[Start of Attachment]

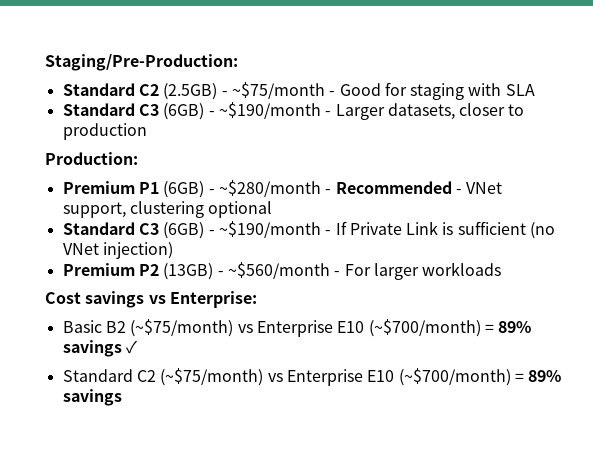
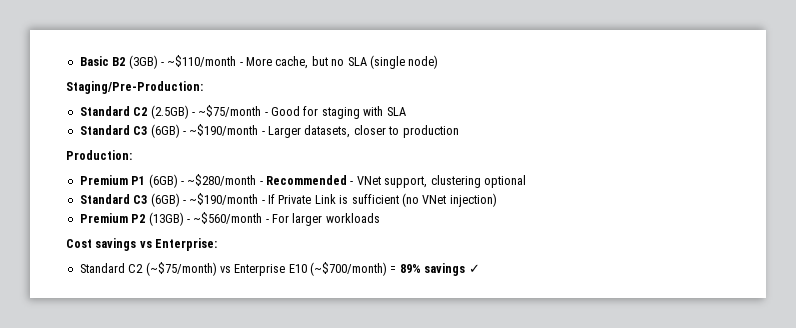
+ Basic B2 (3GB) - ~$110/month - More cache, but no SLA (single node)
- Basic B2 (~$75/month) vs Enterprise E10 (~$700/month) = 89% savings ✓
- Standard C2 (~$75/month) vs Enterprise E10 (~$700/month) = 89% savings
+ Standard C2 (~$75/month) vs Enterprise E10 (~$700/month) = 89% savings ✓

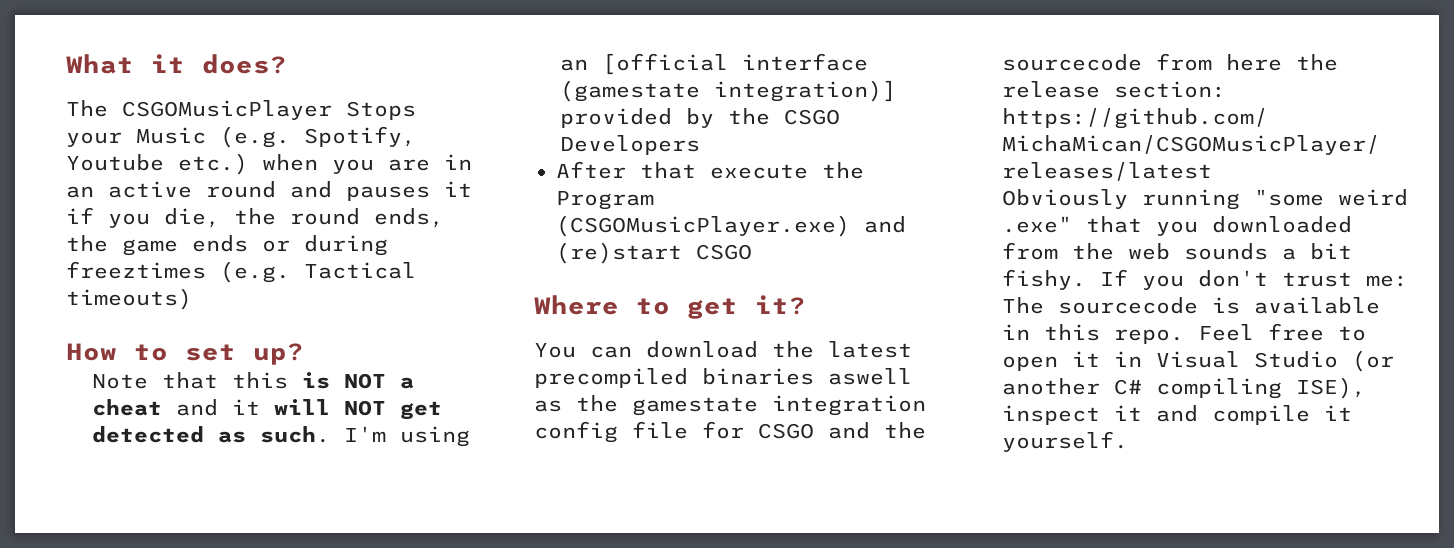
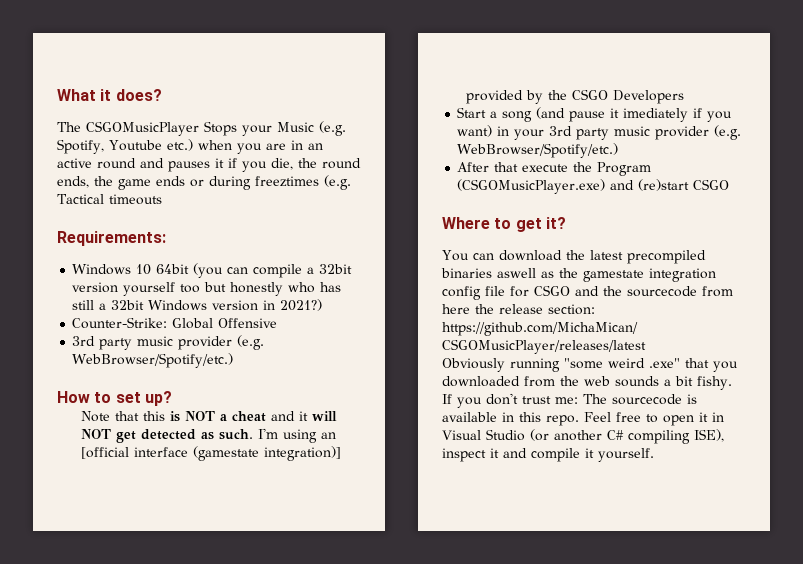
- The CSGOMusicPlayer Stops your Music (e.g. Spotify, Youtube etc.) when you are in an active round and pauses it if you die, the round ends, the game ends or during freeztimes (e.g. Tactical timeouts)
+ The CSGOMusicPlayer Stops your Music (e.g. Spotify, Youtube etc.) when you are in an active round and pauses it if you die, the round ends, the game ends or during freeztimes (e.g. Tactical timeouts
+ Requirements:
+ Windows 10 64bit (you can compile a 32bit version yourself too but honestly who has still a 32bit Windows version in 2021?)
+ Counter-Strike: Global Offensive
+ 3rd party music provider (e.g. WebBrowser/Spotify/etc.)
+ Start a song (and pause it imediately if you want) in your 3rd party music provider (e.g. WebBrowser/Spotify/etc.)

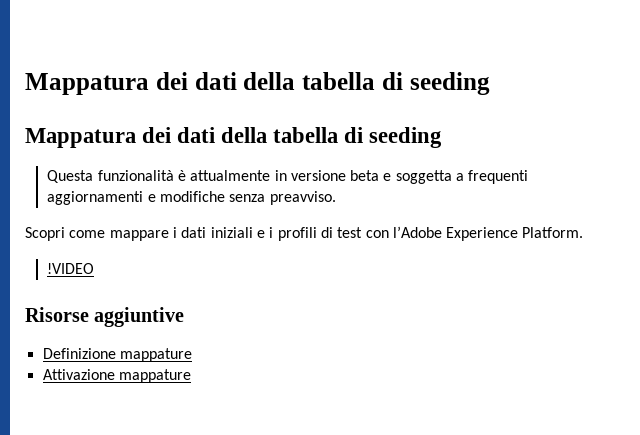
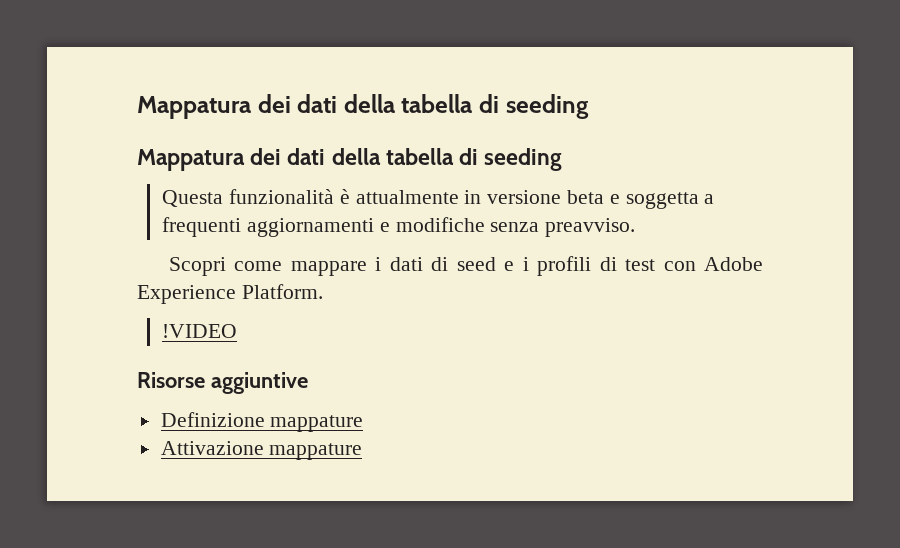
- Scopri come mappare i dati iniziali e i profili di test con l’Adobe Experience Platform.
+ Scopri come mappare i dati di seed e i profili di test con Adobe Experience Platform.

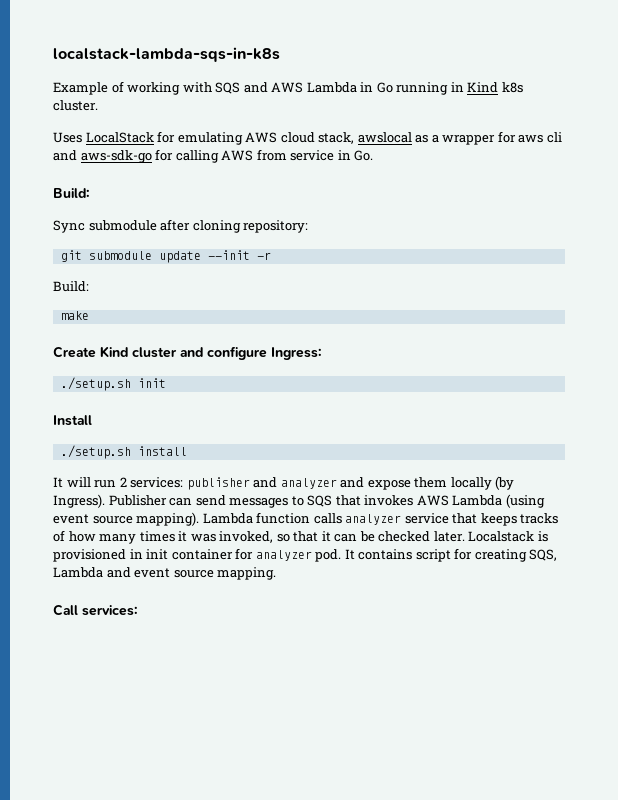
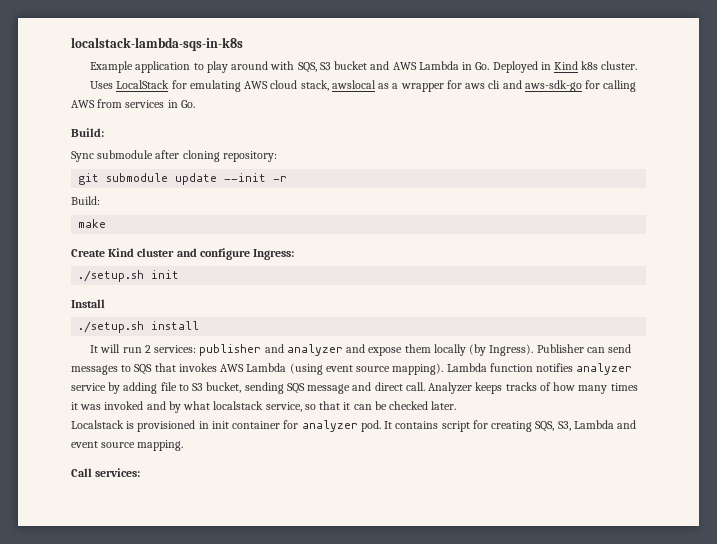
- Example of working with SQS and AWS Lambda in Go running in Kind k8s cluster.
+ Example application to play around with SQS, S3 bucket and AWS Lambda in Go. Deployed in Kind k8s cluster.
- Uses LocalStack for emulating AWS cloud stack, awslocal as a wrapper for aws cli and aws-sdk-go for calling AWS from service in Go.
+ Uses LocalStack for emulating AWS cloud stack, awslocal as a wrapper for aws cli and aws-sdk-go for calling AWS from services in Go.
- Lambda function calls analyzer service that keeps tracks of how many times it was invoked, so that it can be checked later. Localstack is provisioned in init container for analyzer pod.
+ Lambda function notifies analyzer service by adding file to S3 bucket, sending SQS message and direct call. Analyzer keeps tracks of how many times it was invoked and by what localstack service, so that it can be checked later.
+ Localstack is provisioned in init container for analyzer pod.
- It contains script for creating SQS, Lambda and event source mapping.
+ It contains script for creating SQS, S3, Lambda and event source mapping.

[End of Attachment]
[Start of Attachment]

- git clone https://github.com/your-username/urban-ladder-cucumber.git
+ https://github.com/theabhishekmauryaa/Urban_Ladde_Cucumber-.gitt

[End of Attachment]
[Start of Attachment]

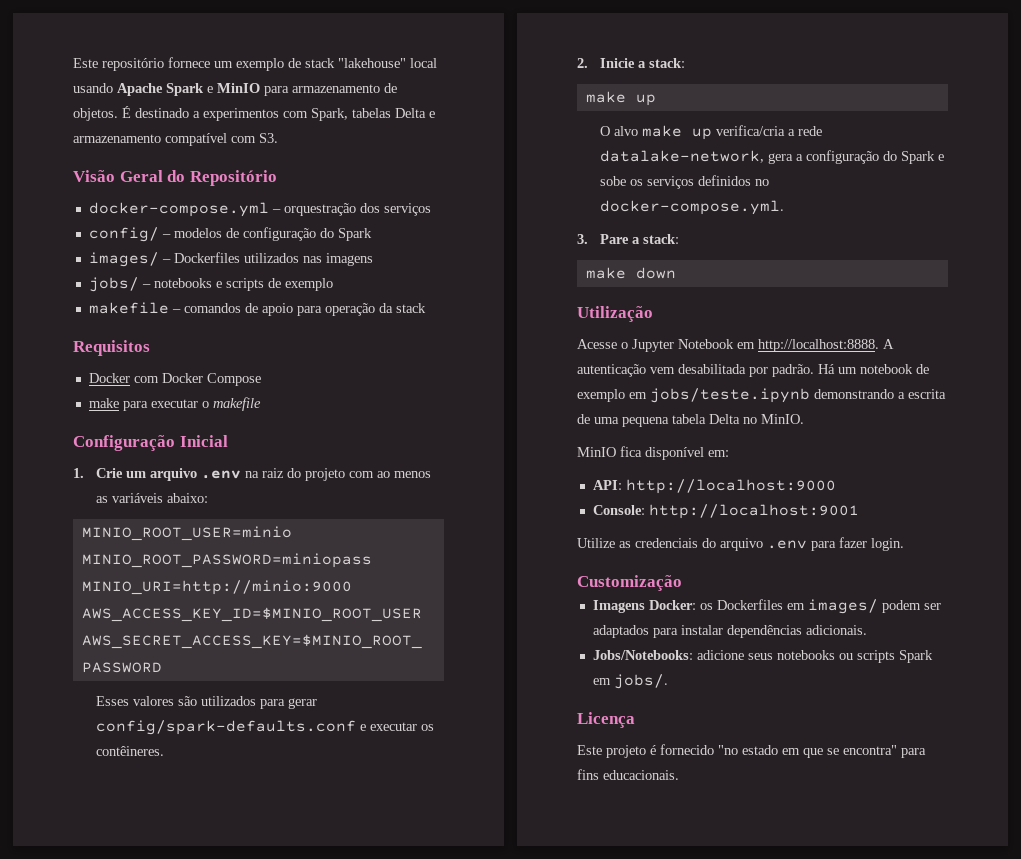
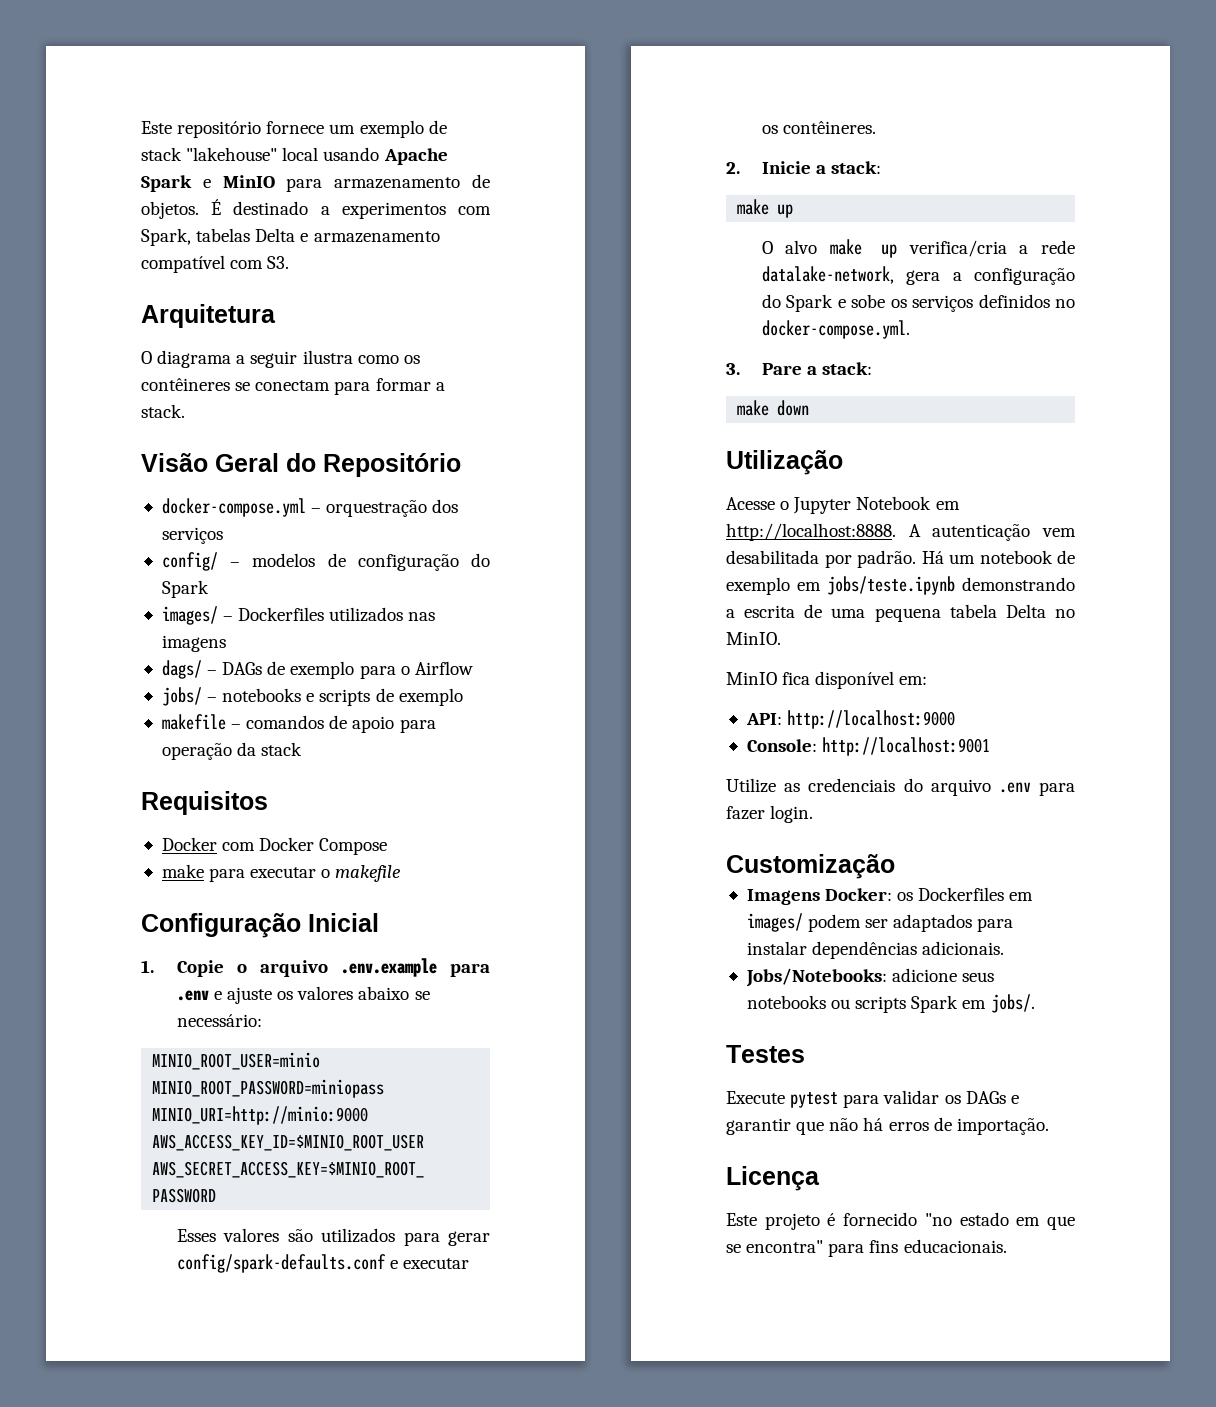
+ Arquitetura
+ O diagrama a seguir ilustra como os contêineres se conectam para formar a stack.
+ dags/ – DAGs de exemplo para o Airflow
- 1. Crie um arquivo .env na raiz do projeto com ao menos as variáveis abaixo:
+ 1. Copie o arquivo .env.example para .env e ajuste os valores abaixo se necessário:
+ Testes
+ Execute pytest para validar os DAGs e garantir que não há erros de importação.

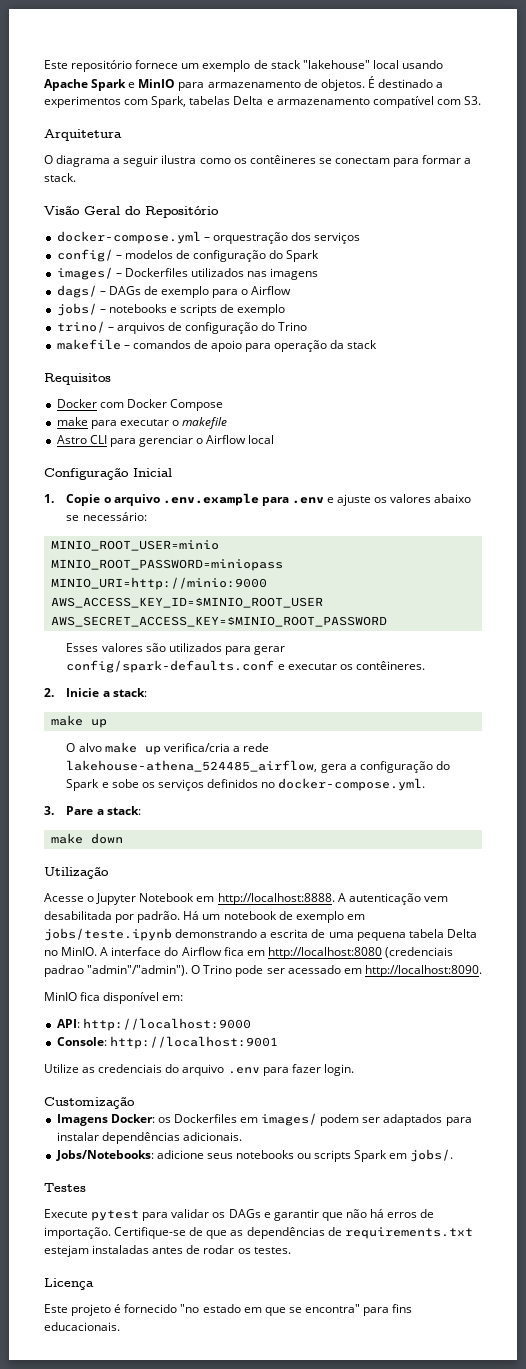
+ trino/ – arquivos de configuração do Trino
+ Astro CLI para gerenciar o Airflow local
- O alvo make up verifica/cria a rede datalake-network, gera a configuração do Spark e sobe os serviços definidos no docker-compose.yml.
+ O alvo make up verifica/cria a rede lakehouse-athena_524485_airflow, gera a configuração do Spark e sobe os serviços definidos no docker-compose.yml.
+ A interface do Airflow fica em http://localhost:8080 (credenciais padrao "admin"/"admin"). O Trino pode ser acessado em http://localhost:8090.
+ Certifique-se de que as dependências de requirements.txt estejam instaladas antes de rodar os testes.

[End of Attachment]

Look through the records and copy down every line that holds "container".

- [FINAL ANSWER]:
- Lambda function calls analyzer service that keeps tracks of how many times it was invoked, so that it can be checked later. Localstack is provisioned in init container for analyzer pod.
+ Localstack is provisioned in init container for analyzer pod.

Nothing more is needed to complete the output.